**Work instruction:** The material below holds pictures; leave them out and reproduce exactly the lines from the one with "- Add Android/iOS" through the one with "- 1. Schedule", inclusive.

**Provided information:**
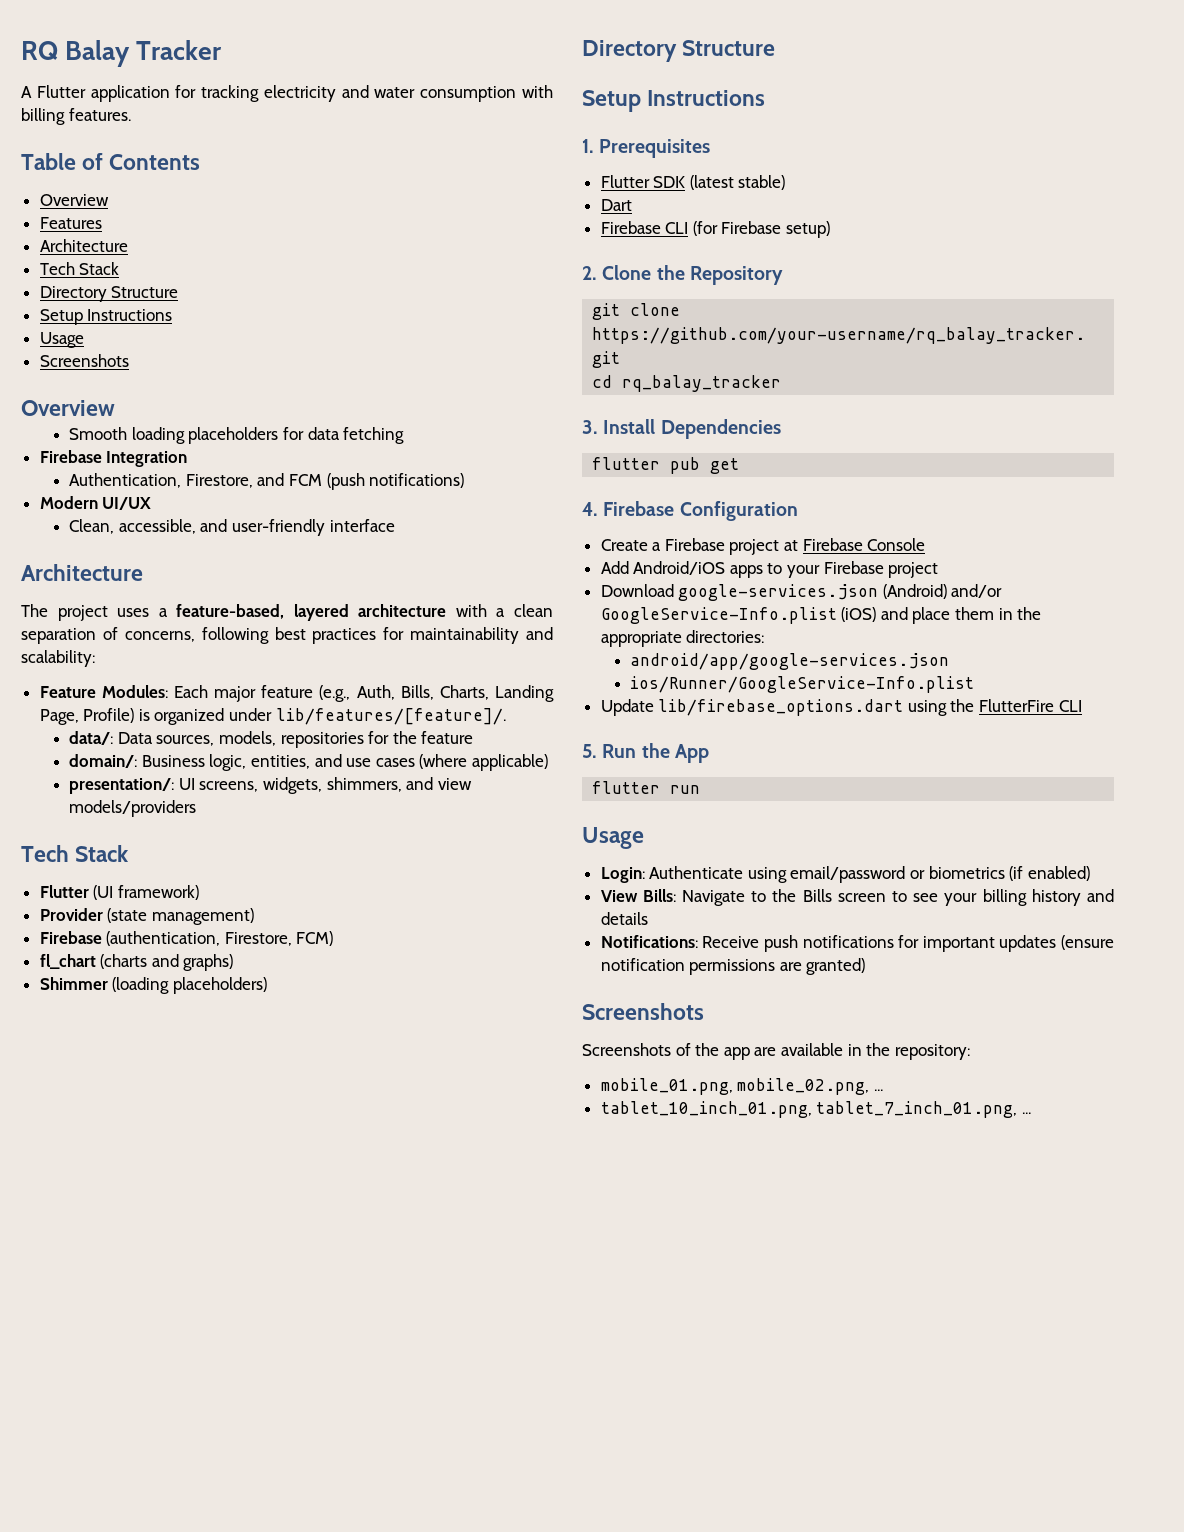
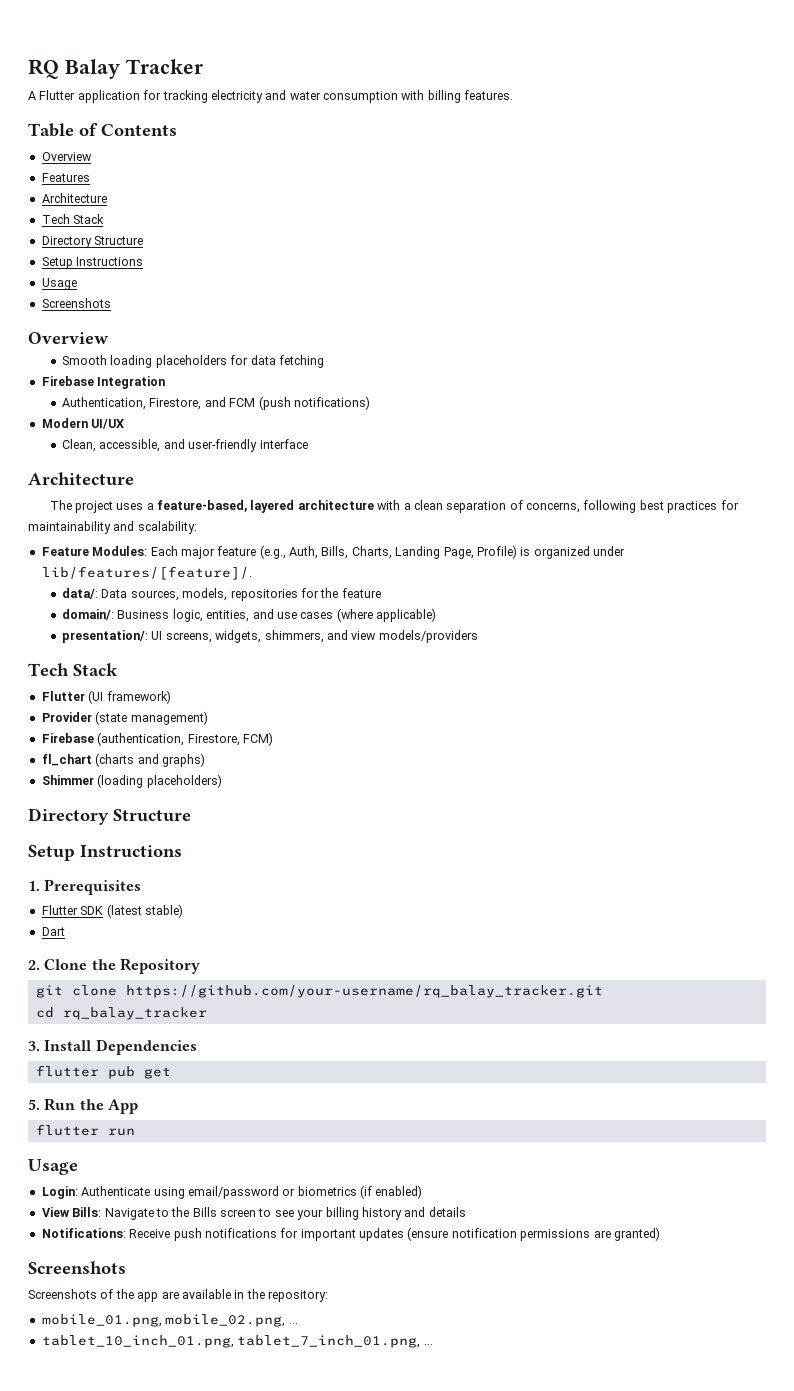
- Firebase CLI (for Firebase setup)
- 4. Firebase Configuration
- Create a Firebase project at Firebase Console
- Add Android/iOS apps to your Firebase project
- Download google-services.json (Android) and/or GoogleService-Info.plist (iOS) and place them in the appropriate directories:
- android/app/google-services.json
- ios/Runner/GoogleService-Info.plist
- Update lib/firebase_options.dart using the FlutterFire CLI

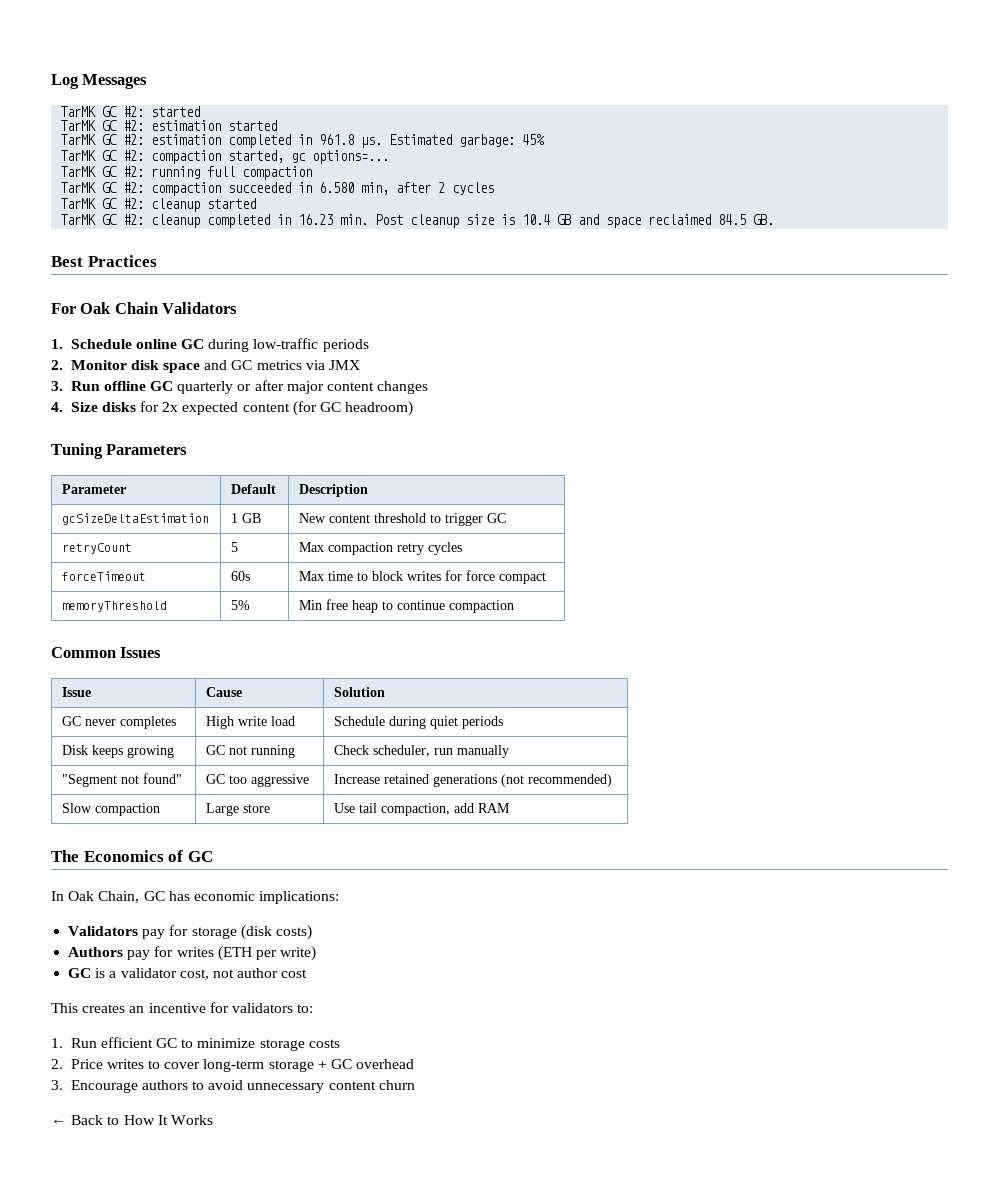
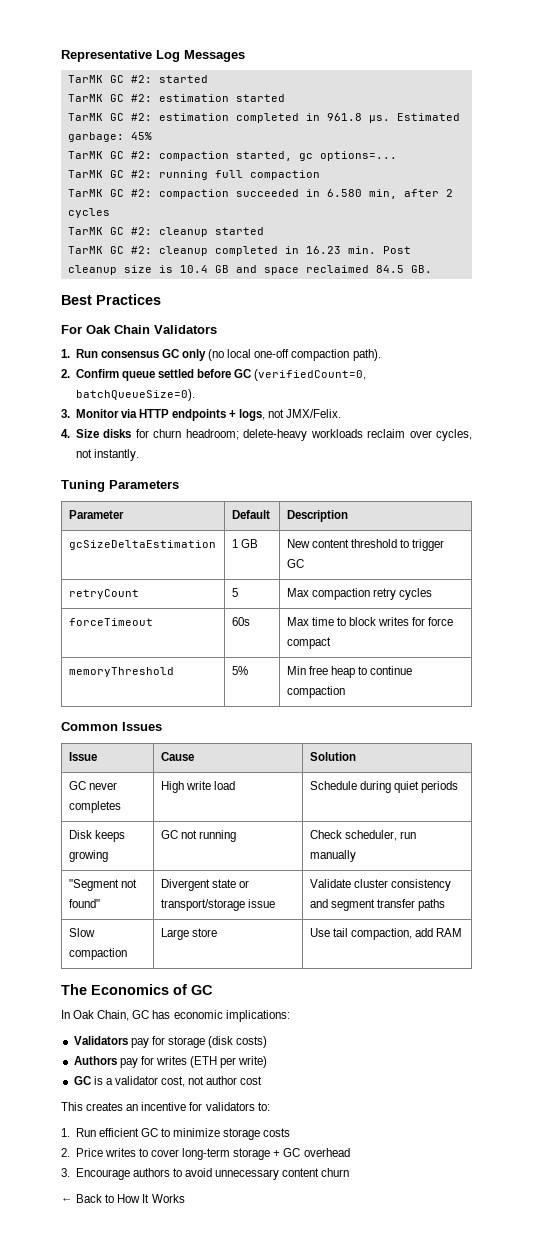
- Log Messages
+ Representative Log Messages
- 1. Schedule online GC during low-traffic periods
- 2. Monitor disk space and GC metrics via JMX
- 3. Run offline GC quarterly or after major content changes
- 4. Size disks for 2x expected content (for GC headroom)
+ 1. Run consensus GC only (no local one-off compaction path).
+ 2. Confirm queue settled before GC (verifiedCount=0, batchQueueSize=0).
+ 3. Monitor via HTTP endpoints + logs, not JMX/Felix.
+ 4. Size disks for churn headroom; delete-heavy workloads reclaim over cycles, not instantly.
- "Segment not found" | GC too aggressive | Increase retained generations (not recommended)
+ "Segment not found" | Divergent state or transport/storage issue | Validate cluster consistency and segment transfer paths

**Response below:**
- Add Android/iOS apps to your Firebase project
- Download google-services.json (Android) and/or GoogleService-Info.plist (iOS) and place them in the appropriate directories:
- android/app/google-services.json
- ios/Runner/GoogleService-Info.plist
- Update lib/firebase_options.dart using the FlutterFire CLI

- Log Messages
+ Representative Log Messages
- 1. Schedule online GC during low-traffic periods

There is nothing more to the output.